Phoebe: Ok, we're taking that paddle home, mister.

Monica: (to Chandler) Honey, you don't have to do this.

Chandler: (In a loving voice) Yes, I do. Now, I may not understand why you have to win so badly, but if it's important to you then it's important to me, because I love you.

Monica: But... you suck!

Chandler: (Still in a loving voice) You're welcome, sweetheart.

(Chandler prepares to play)

Chandler: All right Mike, let's get this over with. Sudden death. Whoever wins this point, wins.

Mike: Ok!

(They start playing and Chandler does not suck at all)

Monica: Oh my God! You're good!

Phoebe: It's like watching porn!

(Chandler scores and wins the match)

Chandler: And that's... how... it's done!

Monica: (to Chandler) Oh my God. That was so amazing! When did you (pause) Hold on! I almost forgot (she turns to Mike) loser! (back to Chandler) When did you stop sucking?

Chandler: I never sucked, I actually didn't want you to know how good I was!

Monica: Why?

Chandler: I don't know.

Monica: This is so great! Now we can enter into doubles tournaments!

Chandler: That's why!

[Scene: Hotel's bar.

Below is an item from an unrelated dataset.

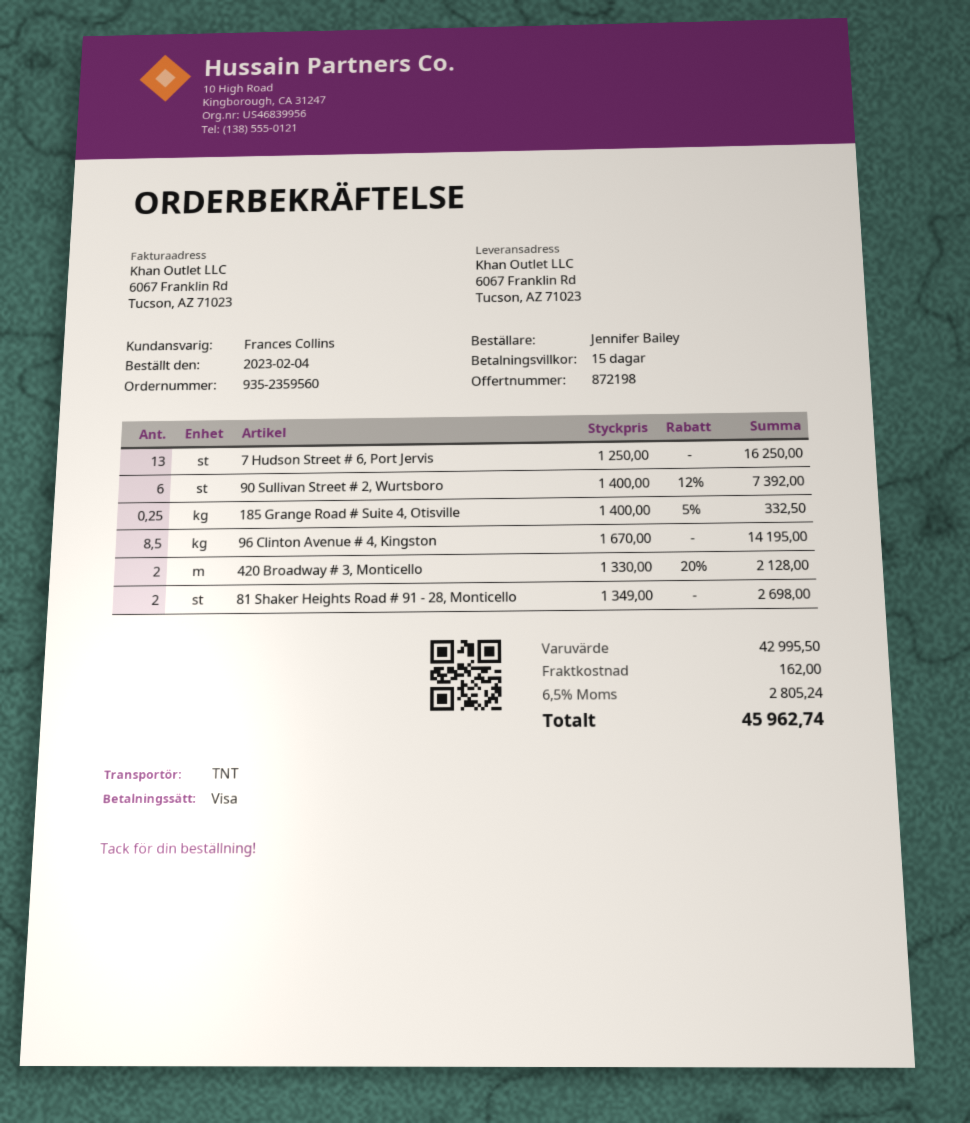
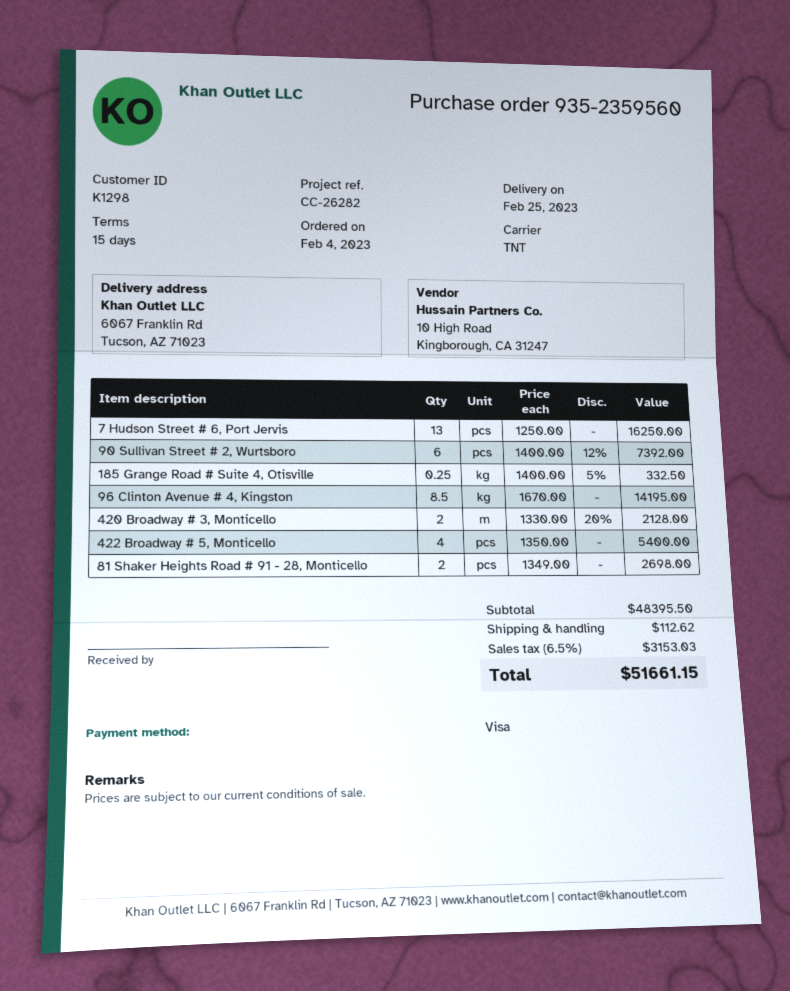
422 Broadway # 5, Monticello: none -> 4 x 1350.00 = 5400.00
subtotal: 42995.50 -> 48395.50
shipping: 162.00 -> 112.62
tax: 6.5% = 2805.24 -> 6.5% = 3153.03
total: 45962.74 -> 51661.15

Ross is running to Charlie trying not to be seen with two cocktails in his hands. She's hidden behind a huge plant]

Charlie: Thanks!

Ross: Hi.

Charlie: Are they still looking for us?

Ross: Yeah. The bartender said that they split up into two search parties, the herbivores and the carnivores. (pause) You know, we as a group are not the coolest.

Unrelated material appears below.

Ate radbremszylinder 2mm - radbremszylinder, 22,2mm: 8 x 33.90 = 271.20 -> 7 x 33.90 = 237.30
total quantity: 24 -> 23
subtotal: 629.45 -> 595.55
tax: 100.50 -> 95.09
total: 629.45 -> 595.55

(Three paleontologists walk by and Ross hugs Charlie trying not to be seen)

Ross: I don't think they saw us.

Charlie: I don't think they did.

(They realize that they are hugging closely and he draws back)

Charlie: Hum, so, I started to say you something earlier, hum... (pause) There was another reason I realized it was time to end it with Joey. I kind of realized I... was starting to have feelings... for someone else.

Ross: (apparently unruffled) Oh. Can I... can I ask who?

Charlie: I think you know.

Ross: I think I know too but I've been really wrong about this stuff in the past, so...

(Charlie kisses Ross, they stop for a moment and then he kisses her back)

Ross: I'm sorry... we... we can't.

Charlie: All right, all right.

Ross: I mean, you just went out with my best friend, and I just think it'd be a really really bad idea. (pause) Or-or not! (they kiss passionately)

(Joey walks in and sees Ross and Charlie kissing. He gives a faint, rueful smile, then he seems to recollect something and suddenly he moves back to Rachel's room. He knocks on her door and she opens)

Rachel: What?

(Joey says nothing, but enters the room and kisses her. They are kissing passionately only to stop for a brief "oh" from Rachel. They continue their passionate kiss and Joey closes the door with his foot and it shuts in the camera's "face". And that's the end of the ninth season.)


[1] Homo ergaster: Some scientists classify some African erectus specimens as belonging to a separate species, Homo ergaster, which differs from the Asian H. erectus fossils in some details of the skull (e.g. the brow ridges differ in shape, and erectus would have a larger brain size).